» **INSTRUCTIONS FOR THE TASK**: For the data below, work out how many lines contain the word "working" and supply only that number.

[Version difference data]
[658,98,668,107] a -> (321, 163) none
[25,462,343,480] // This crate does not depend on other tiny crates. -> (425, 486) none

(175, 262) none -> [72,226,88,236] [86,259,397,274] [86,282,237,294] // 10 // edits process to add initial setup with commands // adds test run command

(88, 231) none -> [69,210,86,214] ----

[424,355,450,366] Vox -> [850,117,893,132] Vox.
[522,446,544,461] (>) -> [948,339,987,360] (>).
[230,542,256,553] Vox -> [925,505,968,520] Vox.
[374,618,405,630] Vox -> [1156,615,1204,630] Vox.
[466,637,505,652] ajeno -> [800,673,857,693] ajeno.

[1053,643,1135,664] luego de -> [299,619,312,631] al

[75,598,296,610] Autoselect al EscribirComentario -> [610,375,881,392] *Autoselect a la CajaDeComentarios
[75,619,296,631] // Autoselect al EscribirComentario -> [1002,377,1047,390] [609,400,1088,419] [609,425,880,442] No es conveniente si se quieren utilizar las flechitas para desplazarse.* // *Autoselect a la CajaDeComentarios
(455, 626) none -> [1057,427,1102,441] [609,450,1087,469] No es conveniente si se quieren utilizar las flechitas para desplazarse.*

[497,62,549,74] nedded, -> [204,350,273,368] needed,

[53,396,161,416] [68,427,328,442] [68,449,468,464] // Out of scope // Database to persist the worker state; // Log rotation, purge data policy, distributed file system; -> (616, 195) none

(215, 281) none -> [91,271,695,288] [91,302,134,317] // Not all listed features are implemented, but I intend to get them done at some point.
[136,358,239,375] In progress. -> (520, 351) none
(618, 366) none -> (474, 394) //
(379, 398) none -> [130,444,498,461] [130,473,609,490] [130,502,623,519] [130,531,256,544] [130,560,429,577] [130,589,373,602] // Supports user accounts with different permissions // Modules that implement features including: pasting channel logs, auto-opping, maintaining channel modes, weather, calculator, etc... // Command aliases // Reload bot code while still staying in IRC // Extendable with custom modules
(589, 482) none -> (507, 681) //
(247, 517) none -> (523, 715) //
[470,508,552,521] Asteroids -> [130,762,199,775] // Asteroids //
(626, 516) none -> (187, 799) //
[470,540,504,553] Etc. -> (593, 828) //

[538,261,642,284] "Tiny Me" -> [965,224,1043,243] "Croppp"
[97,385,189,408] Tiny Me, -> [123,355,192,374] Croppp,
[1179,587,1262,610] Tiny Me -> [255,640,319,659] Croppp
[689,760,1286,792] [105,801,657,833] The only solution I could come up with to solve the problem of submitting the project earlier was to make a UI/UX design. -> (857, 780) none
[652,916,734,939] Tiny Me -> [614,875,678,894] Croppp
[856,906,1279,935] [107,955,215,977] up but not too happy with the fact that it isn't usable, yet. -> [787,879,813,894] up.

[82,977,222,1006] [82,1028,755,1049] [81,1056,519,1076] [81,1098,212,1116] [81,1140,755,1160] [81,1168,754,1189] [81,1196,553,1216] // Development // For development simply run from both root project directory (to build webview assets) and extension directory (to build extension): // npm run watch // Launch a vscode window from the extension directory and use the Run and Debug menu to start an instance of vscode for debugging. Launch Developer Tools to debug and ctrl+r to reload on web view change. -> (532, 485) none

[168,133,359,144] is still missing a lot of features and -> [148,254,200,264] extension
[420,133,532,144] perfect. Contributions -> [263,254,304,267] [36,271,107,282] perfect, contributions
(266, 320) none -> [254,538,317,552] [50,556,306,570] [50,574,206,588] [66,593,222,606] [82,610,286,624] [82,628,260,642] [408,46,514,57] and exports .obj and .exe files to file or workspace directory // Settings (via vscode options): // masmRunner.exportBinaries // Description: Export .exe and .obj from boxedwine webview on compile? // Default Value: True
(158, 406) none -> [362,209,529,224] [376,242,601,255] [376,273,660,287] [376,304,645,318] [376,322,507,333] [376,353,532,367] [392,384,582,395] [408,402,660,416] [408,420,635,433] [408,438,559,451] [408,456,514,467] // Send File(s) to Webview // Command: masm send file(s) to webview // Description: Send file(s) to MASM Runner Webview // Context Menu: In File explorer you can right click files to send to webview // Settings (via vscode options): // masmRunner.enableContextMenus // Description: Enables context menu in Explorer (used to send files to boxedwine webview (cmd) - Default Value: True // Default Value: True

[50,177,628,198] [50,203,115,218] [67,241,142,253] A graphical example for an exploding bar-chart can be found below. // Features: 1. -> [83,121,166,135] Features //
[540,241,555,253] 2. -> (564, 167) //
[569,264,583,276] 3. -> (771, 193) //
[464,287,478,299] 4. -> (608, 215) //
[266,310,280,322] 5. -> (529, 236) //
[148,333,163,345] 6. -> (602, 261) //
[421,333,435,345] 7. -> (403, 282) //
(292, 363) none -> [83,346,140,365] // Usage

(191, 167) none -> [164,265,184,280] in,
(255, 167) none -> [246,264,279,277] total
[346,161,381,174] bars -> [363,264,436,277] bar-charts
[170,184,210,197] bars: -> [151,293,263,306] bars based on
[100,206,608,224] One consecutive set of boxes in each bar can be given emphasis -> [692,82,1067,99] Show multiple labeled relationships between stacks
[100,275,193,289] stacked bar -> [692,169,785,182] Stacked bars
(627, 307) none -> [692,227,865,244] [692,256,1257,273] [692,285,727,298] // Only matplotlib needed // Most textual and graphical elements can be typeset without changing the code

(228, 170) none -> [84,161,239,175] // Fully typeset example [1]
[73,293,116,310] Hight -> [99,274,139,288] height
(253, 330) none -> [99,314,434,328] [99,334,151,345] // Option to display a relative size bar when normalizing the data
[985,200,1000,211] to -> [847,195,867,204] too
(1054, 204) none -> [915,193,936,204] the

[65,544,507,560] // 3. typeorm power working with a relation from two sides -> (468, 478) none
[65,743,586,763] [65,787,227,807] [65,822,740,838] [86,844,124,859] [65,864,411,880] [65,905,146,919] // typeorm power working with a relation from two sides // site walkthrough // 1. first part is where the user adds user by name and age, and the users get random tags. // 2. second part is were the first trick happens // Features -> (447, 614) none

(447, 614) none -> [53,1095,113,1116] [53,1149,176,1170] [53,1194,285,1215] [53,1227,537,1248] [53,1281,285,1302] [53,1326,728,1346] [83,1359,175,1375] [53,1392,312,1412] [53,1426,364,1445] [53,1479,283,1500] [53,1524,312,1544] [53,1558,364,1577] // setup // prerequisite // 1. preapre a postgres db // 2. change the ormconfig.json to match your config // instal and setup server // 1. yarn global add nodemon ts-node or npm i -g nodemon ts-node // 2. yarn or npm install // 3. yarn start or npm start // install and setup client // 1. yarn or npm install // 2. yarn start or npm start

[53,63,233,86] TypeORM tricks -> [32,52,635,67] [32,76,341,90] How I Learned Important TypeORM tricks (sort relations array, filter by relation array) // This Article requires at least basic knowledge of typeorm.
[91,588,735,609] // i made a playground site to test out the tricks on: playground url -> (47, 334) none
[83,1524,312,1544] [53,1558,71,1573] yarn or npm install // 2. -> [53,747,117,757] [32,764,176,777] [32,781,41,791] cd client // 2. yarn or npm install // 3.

» **SOLUTION BELOW**: 2